After a couple hours of getting blown off ledges by tornados, healing through increasingly acidic rain, and staring into Al’Akir’s windy grundle, we downed that gusty elemental god. And what dropped?
Stormwake, the Tempest’s Reach of the Undertow.
Best-in-slot holy paladin mainhand.
I couldn’t wait to equip that beautiful blade, but it is, of course, sacrilege to equip an item that isn’t fully enchanted. The guildies are just as excited for me: “Grats Art! Gonna throw Power Torrent on that puppy?”
“Nope. Heartsong.”
“Aww! Boo! You’re boring, you n00b! Go die in a murloc bonfire!”
Well, they didn’t say that. But if they did, it might be reflective of my own inner turmoil.
As awesome as the shifting orange and purple flames of Power Torrent are, no matter how many top-end healers rock it, regardless of its overwhelming badass factor, there has only ever been one mainhand healing enchant for me. Give me that cool blue glow, Heartsong.
Here’s why:
Consistency, reliability, and flexibility. When Heartsong procs (which it frequently does, with an uptime of over 50%) you gain spirit, which gives you more mana. Mana that you can use whenever and however you want.
Being a good healer isn’t just watching health bars and clicking the ones that FLASH RED BECAUSE SOMEBODY IS GOING TO DIE. It’s anticipating periods of heavy damage intake and preparing accordingly, conserving mana through the relatively peaceful gaps. You know, that whole “situational awareness” thing. Off-tank about to eat a Chimaeron Double Attack? Have your slow, big heal ready to finish as soon as the attack lands. Who cares if it’s expensive, you have extra mana from Heartsong!
Let’s dispel another healing myth while we’re at it.

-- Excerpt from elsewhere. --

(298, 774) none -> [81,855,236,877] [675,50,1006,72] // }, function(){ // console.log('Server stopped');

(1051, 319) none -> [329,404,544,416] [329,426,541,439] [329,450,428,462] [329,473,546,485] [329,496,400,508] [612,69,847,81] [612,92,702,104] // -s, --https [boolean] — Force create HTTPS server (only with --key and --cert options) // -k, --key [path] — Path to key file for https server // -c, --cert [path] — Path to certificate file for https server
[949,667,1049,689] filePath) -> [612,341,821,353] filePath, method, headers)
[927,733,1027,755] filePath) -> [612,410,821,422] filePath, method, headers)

You can never, ever have too much mana. If you end a fight with a ton of mana, heal harder! Use bigger, faster heals. Take pressure off of your fellow healers, or even better, use fewer healers and down bosses faster. Everybody likes more loot (or at least shards, this late in a patch). Take Heartsong’s mana and put it to good use.
Then there’s Power Torrent. It’s like that guildy who is awesomely skilled, knowledgeable, and friendly, but who can only raid for half an hour every other week. Tempting and full of potential, but ultimately disappointing. It has a 45 second internal cooldown compared to Heartsong’s 20, and the proc only lasts 12 seconds for an average uptime of around 25%.
Looking back at that Chimaeron example, what will probably happen with Power Torrent? It will proc when you don’t need it, when you only need to heal for 10k hp at a time. You might as well not have an enchant at that point.
Tories (a not-too-clever name that I just came up with for Power Torrent healers) might point to their enchant’s tendency to help with mana as well as throughput. That is, because Power Torrent increases your overall mana pool, abilities that regenerate percentages of your overall mana pool are more effective. However, my argument is the same: it probably won’t be there when you need it. Are you really going to delay your Divine Plea 30 seconds for an extra ~1300 mana? What if that means you short yourself one Plea ( ~18k mana) at the end of the fight?
That said, there is no denying the importance of Intellect for healers. Maybe the Tories have it right. At the end of the day, healing is the one role where comfort and preference trump being “correct” in terms of playstyle. I may just throw Power Torrent on Stormwake and see what all of the fuss is about.
Plus, it will match my cape, and that’s what is really important, right?